I would like to enhance question from “/questions/78538034/in-python-how-do-i-pass-local-variable-values-to-multiprocessing-librarys-pool?noredirect=1#comment138458954_78538034”
where I have similar problem as in related question, just enhanced that I call it from different file.
To example:
File1 Code:
import Code
result = Code.Main_Code()
print(result)
File2 Code:
from multiprocessing import Pool
def Multicore_Patterns_List_processor(args):
Variable1, Variable2, Variable3, Pattern = args
print(f"{Variable1=}, {Variable2=}, {Variable3=}, current pattern is {Pattern}")

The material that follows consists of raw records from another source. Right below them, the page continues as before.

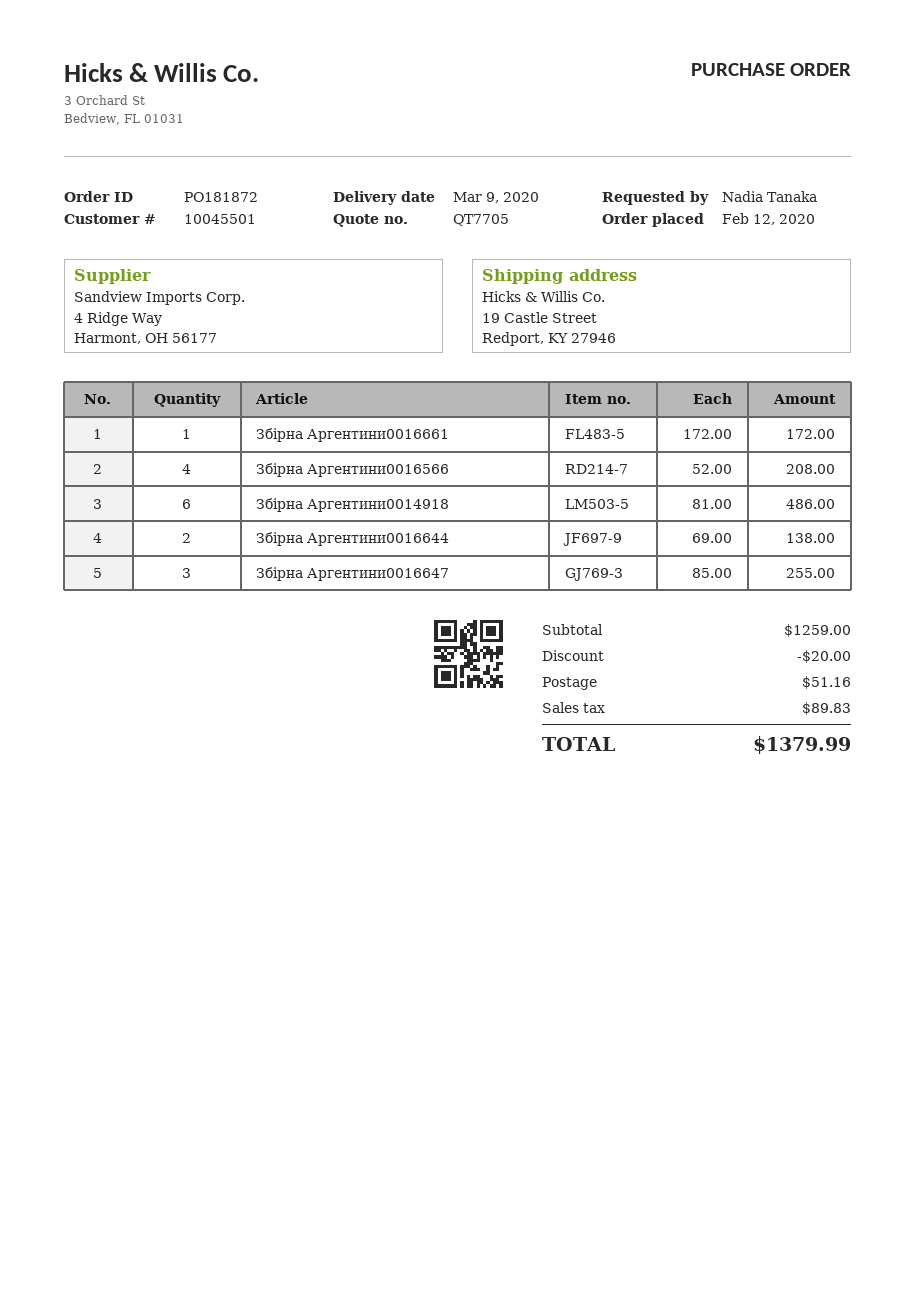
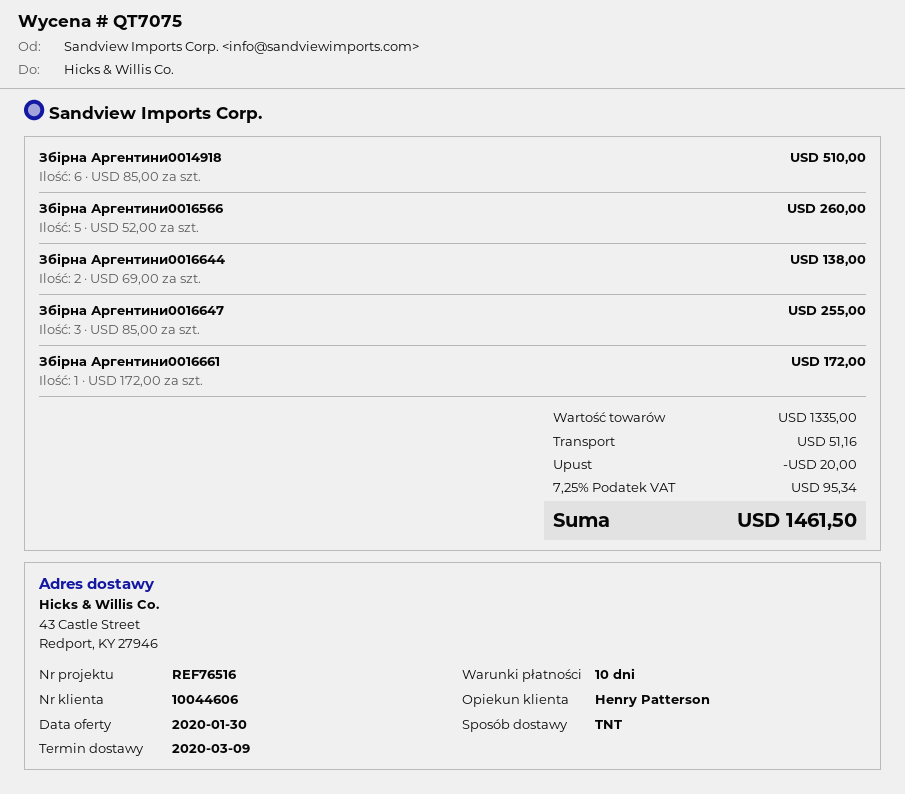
quote number: QT7705 -> QT7075
customer number: 10045501 -> 10044606
ship to: 19 Castle Street, Redport, KY 27946 -> 43 Castle Street, Redport, KY 27946
Збірна Аргентини0016566: 4 x 52.00 = 208.00 -> 5 x 52.00 = 260.00
Збірна Аргентини0014918: 6 x 81.00 = 486.00 -> 6 x 85.00 = 510.00
subtotal: 1259.00 -> 1335.00
tax: 89.83 -> 95.34
total: 1379.99 -> 1461.50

def gen_args(Variable1, Variable2, Variable3):
for p in range(10):
yield Variable1, Variable2, Variable3, p
def Main_Code():
Variable1 = 1
Variable2 = 2
Variable3 = 3
MultiCores = 3
print("Finish of simple code and start of heavy code in parralel")
with Pool(processes=MultiCores) as pool:
pool.imap(Multicore_Patterns_List_processor, gen_args(Variable1, Variable2, Variable3))
pool.close()
pool.join()
print("Finish of heavy code and continue of simple code")
done = True
return done
This is not working.
I’m trying to reach the state where I let python by processed by single processor, because code is simple and later in the “Code.py” file there is an heavier code which allow be processed in parallel and thanks to this fact to speed time for Local function be processed (as the function is processed several times 10). After this python should continue in single processor to finish simple code.